なお、得られた粒子は、不定形であり、相互に融着していた。真球度は、測定可能な粒子を抽出して測定した。
【0043】
[粒子試料の測定評価]
上記実施例及び比較例で得られた各試料について、以下の各種測定評価を行った。これらの測定評価結果を表1に示す。なお、比較参照のため、市販品のシリカ粒子(「アドマファイン(登録商標) SO-25R」、株式会社アドマテックス製;製法:爆燃法)についての測定評価結果を比較例3として、表1に示す。
【0044】
(炭素含有量)
管状電気炉方式での非分散赤外吸収法による炭素・硫黄分析装置(「EMIA-821FAW」、株式会社堀場製作所製)にて測定した。
【0045】
(真球度)
SEMでの観察画像(倍率5000倍)における500個の粒子について、画像処理ソフト(「WinROOF」、三谷商事株式会社製)を用いて、最大径と最小径の差を2で割って算出した数値を真球度とした。
【0046】
(BET比表面積)
全自動比表面積測定装置(「Macsorb(登録商標) HM model-1210」、株式会社マウンテック製)にて、BET流動法(1点法、使用ガス:窒素30体積%及びへリウム70体積%の混合ガス)で測定した。
【0047】
(乾式密度)
乾式自動密度計(「アキュピックII 1340」、株式会社島津製作所製)にて測定した。
【0048】
(積算体積10%粒子径(D10)、積算体積50%粒子径(D50)及び積算体積90%粒子径(D90))
真球度の測定と同様に、SEMでの観察画像の画像処理により、粒子を球とみなして換算した体積粒度分布から、D10、D50及びD90を求めた。これらの値から、(D90-D10)/D50の値を算出した。
【0049】
(理論比表面積)
上記で求めたD50を球状粒子の粒子径d[μm]とみなし、これと上記で測定した乾式密度ρ[g/cm3]の値を用いて、6/(ρ×d)の式により算出した(単位:m2/g)。また、上記で測定したBET比表面積(S1)の理論比表面積(S0)に対する比(S1/S0)を算出した。
【0050】
(充填性)
シリコーン樹脂(「KE-1935-A/B」、信越化学工業株式会社製)と粒子試料とを質量比1/1で、自転・公転ミキサー(「あわとり練太郎(登録商標) ARE-310P」、株式会社シンキー製)にて、2000rpmで90秒間、減圧撹拌混合する操作を5回繰り返し、樹脂組成物を調製した。
得られた樹脂組成物をPETフィルムで挟み、圧延ロールで0.5mm厚に成形した。
表1においては、シート状に成形できた場合、充填性の評価をAとした。
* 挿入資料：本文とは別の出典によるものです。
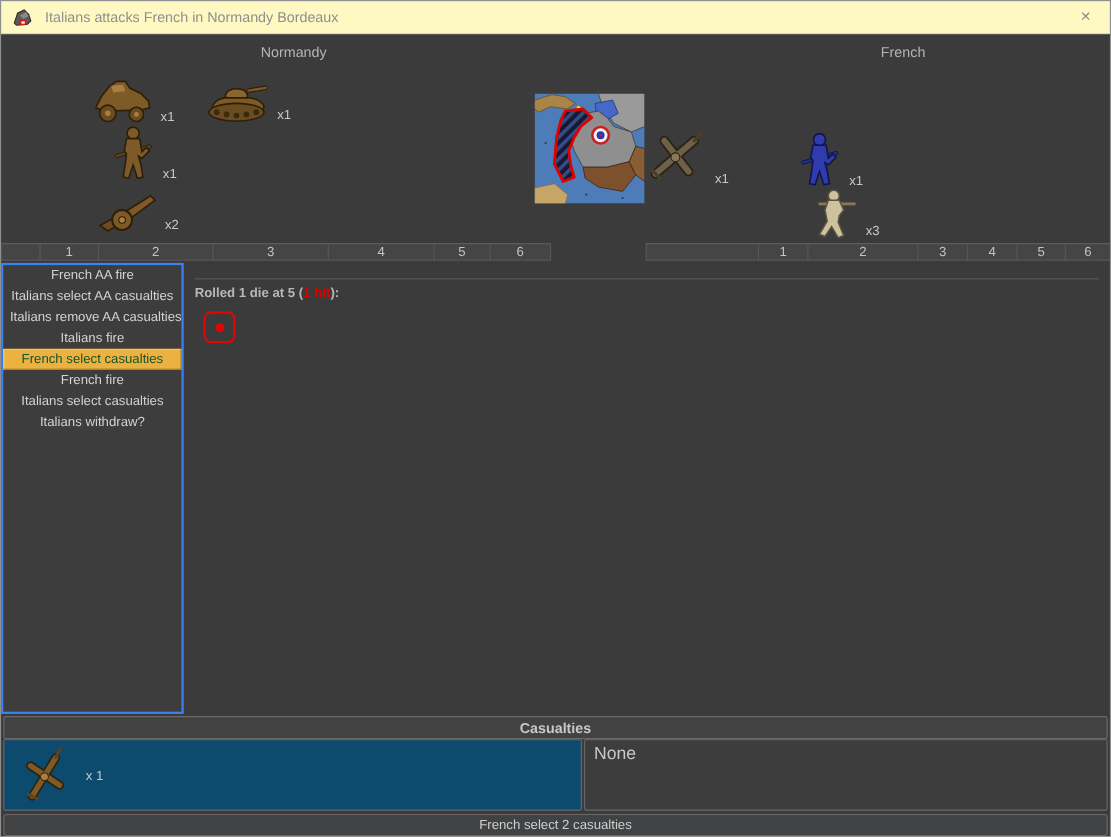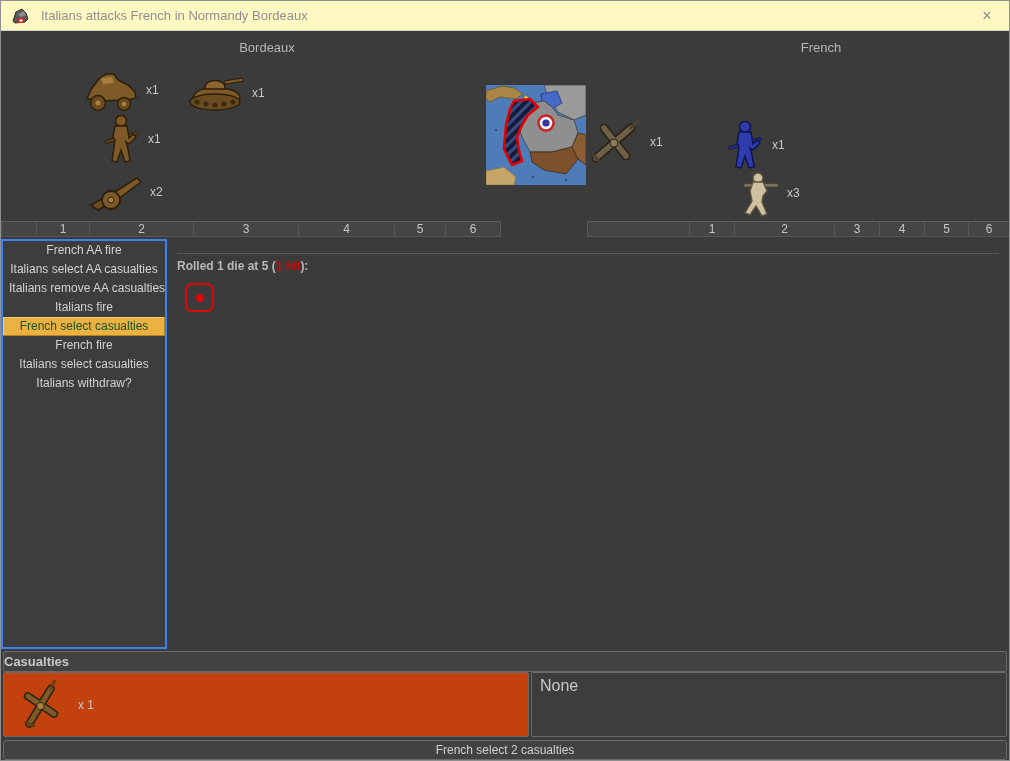"Bordeaux" div.side-header { text: Bordeaux -> Normandy }
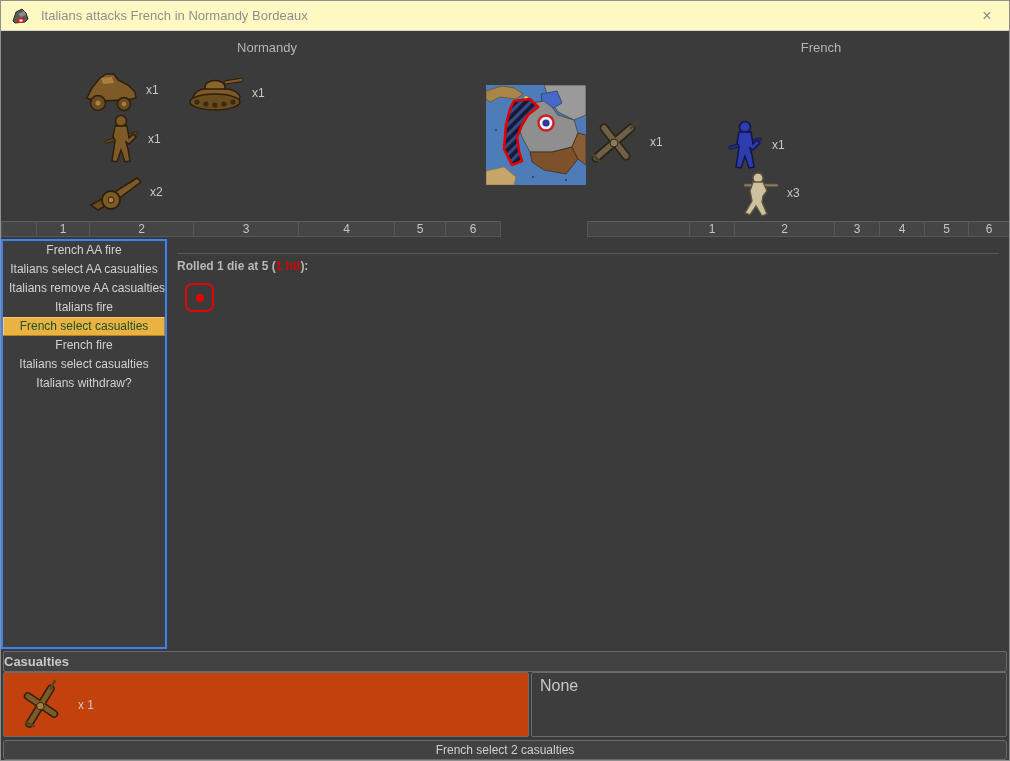"x1" .unit { align-items: center -> flex-end }
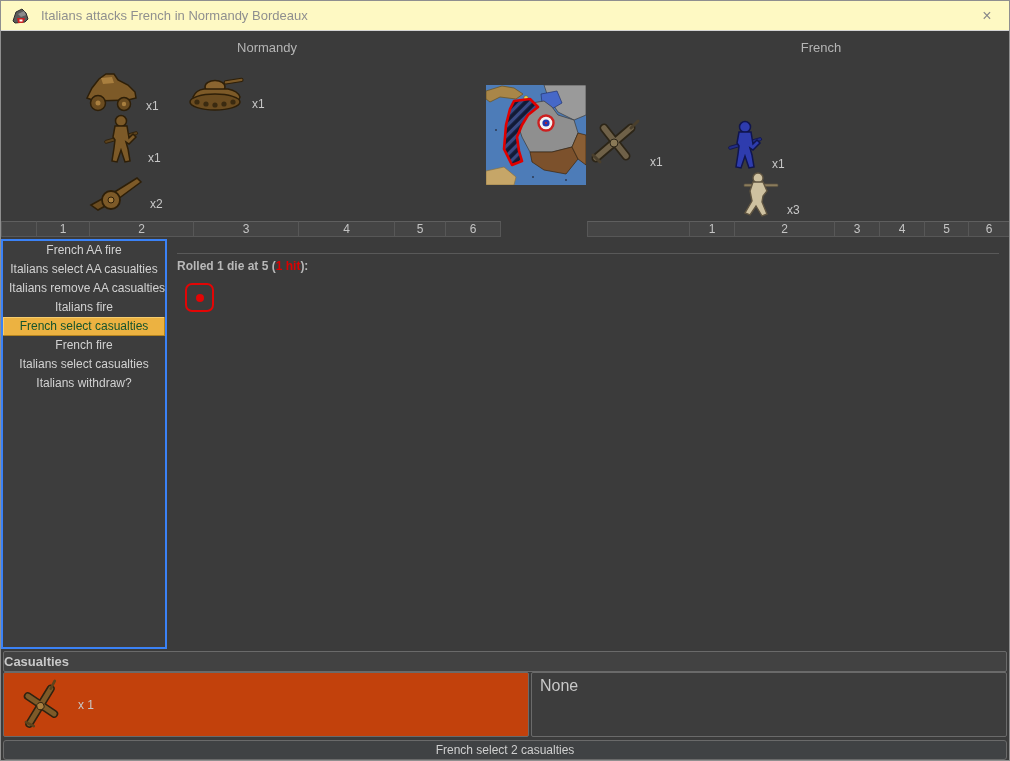"Casualties" .cas-header { text-align: none -> center }
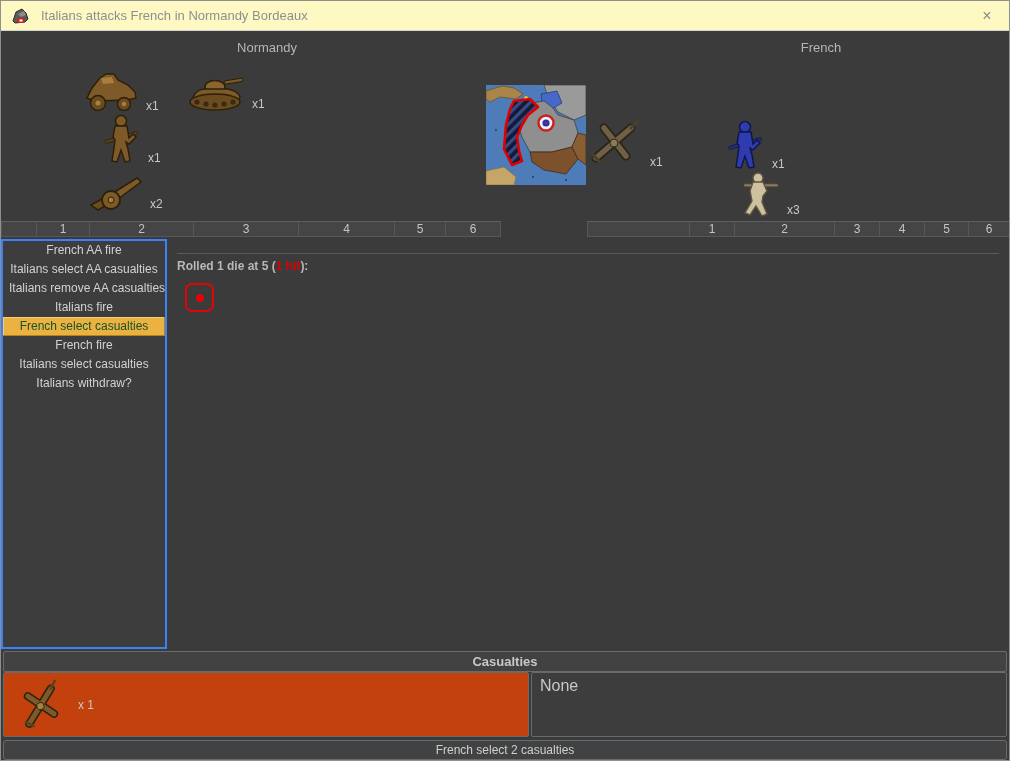"x 1" .cas-left { background: #c2410c -> #0c4a6e }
樹脂組成物が一体にまとまらず、シート状に成形できなかった場合、充填性の評価をBとした。
【0051】
(比誘電率)
上記の充填性の評価において作製したシート状の成形品を、150℃で1時間加熱して、硬化物を得た。
得られた硬化物について、誘電率測定装置(SPDR誘電体共振器、アジレント・テクノロジー株式会社製)にて、比誘電率を測定した。また、シリコーン樹脂のみの硬化物の比誘電率を測定し、これらの測定値から、Maxwell-Garnettモデルにて、粒子試料の比誘電率を算出した。
【0052】
【0053】
表1に示した結果から分かるように、所定の範囲内の炭素含有量であり、かつ、真球度が高い本実施形態の球状シリカ複合粒子(実施例)は、樹脂への充填性が良好であり、かつ、十分に低い比誘電率を有することが確認された。
このことから、本実施形態の球状シリカ複合粒子は、積層板等を低誘電率化させるシリカ粒子フィラーとして好適に適用できると言える。